◆ GOAL OF THE EXERCISE
Nothing but an exact copy is wanted: the line with "Checkmark Hand Pipe: 2" and each line after it in the data below, last line included.

◆ EXERCISE MATERIAL

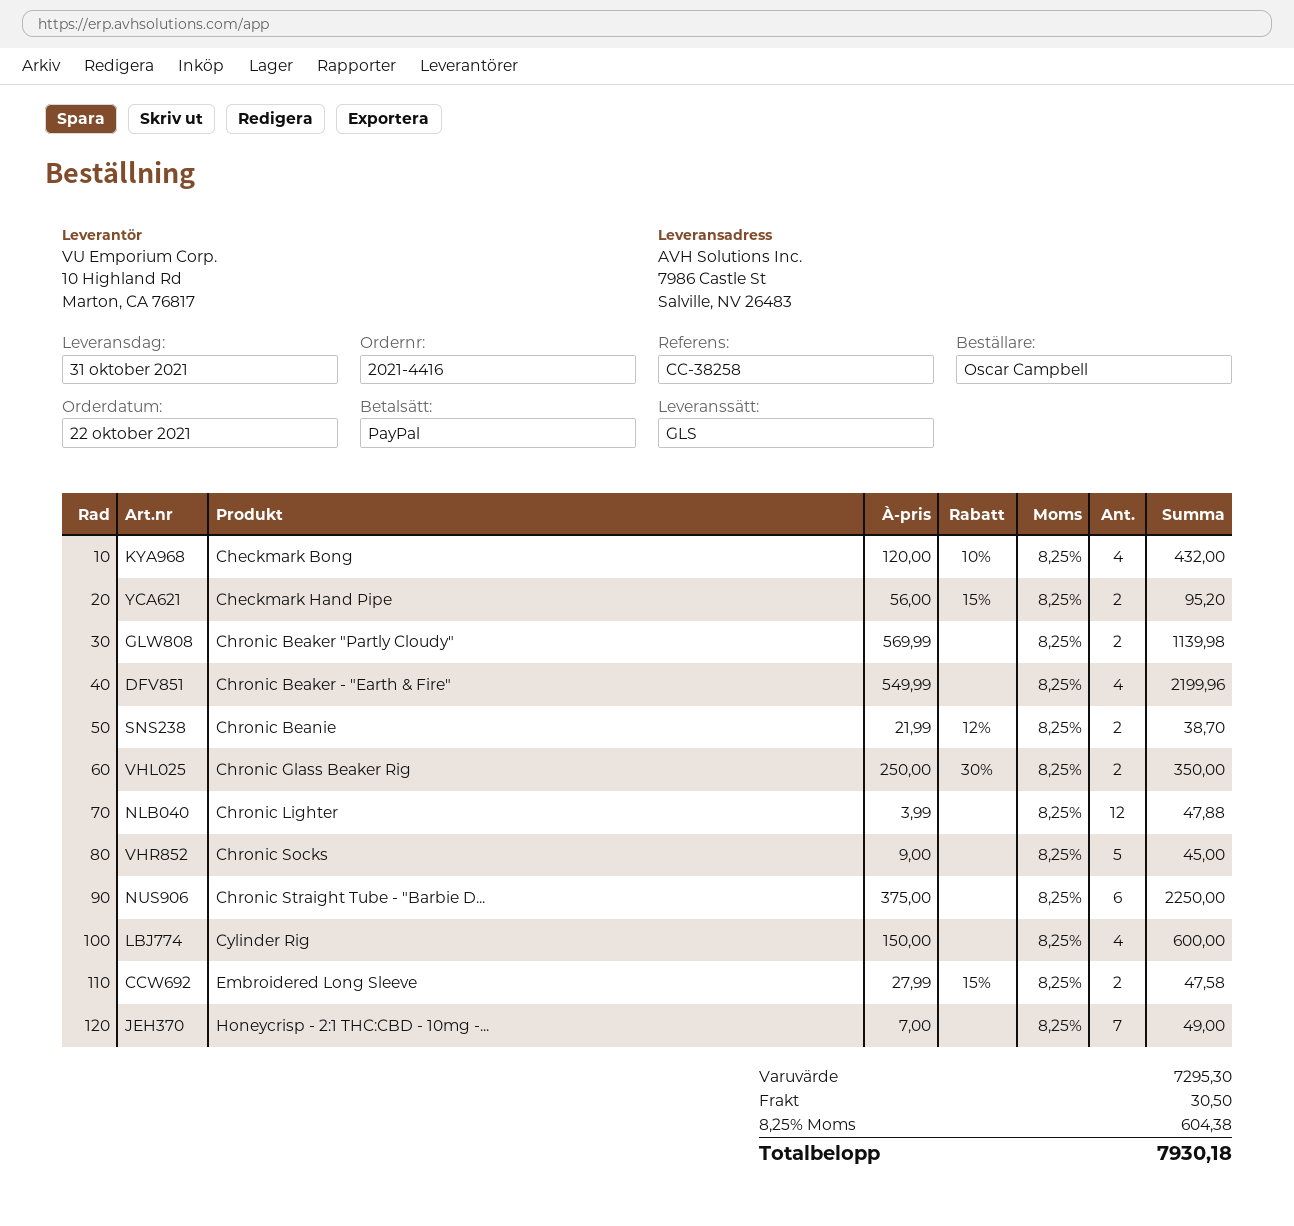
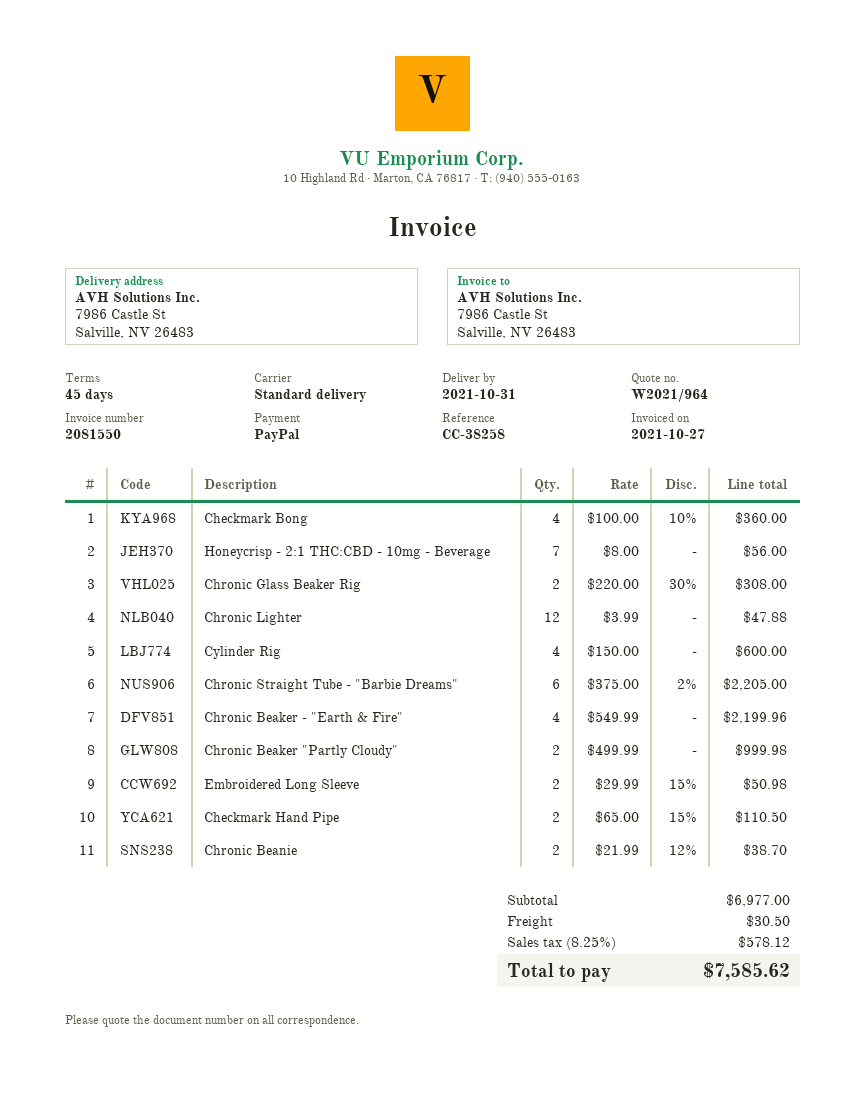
shipping method: GLS -> standard
Checkmark Bong: 4 x 120.00 - 10% = 432.00 -> 4 x 100.00 - 10% = 360.00
Checkmark Hand Pipe: 2 x 56.00 - 15% = 95.20 -> 2 x 65.00 - 15% = 110.50
Chronic Beaker "Partly Cloudy": 2 x 569.99 = 1139.98 -> 2 x 499.99 = 999.98
Chronic Glass Beaker Rig: 2 x 250.00 - 30% = 350.00 -> 2 x 220.00 - 30% = 308.00
Chronic Socks: 5 x 9.00 = 45.00 -> none
Chronic Straight Tube - "Barbie D...: 6 x 375.00 = 2250.00 -> 6 x 375.00 - 2% = 2205.00
Embroidered Long Sleeve: 2 x 27.99 - 15% = 47.58 -> 2 x 29.99 - 15% = 50.98
Honeycrisp - 2:1 THC:CBD - 10mg -...: 7 x 7.00 = 49.00 -> 7 x 8.00 = 56.00
subtotal: 7295.30 -> 6977.00
tax: 8.25% = 604.38 -> 8.25% = 578.12
total: 7930.18 -> 7585.62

◆ RESPONSE BOX
Checkmark Hand Pipe: 2 x 56.00 - 15% = 95.20 -> 2 x 65.00 - 15% = 110.50
Chronic Beaker "Partly Cloudy": 2 x 569.99 = 1139.98 -> 2 x 499.99 = 999.98
Chronic Glass Beaker Rig: 2 x 250.00 - 30% = 350.00 -> 2 x 220.00 - 30% = 308.00
Chronic Socks: 5 x 9.00 = 45.00 -> none
Chronic Straight Tube - "Barbie D...: 6 x 375.00 = 2250.00 -> 6 x 375.00 - 2% = 2205.00
Embroidered Long Sleeve: 2 x 27.99 - 15% = 47.58 -> 2 x 29.99 - 15% = 50.98
Honeycrisp - 2:1 THC:CBD - 10mg -...: 7 x 7.00 = 49.00 -> 7 x 8.00 = 56.00
subtotal: 7295.30 -> 6977.00
tax: 8.25% = 604.38 -> 8.25% = 578.12
total: 7930.18 -> 7585.62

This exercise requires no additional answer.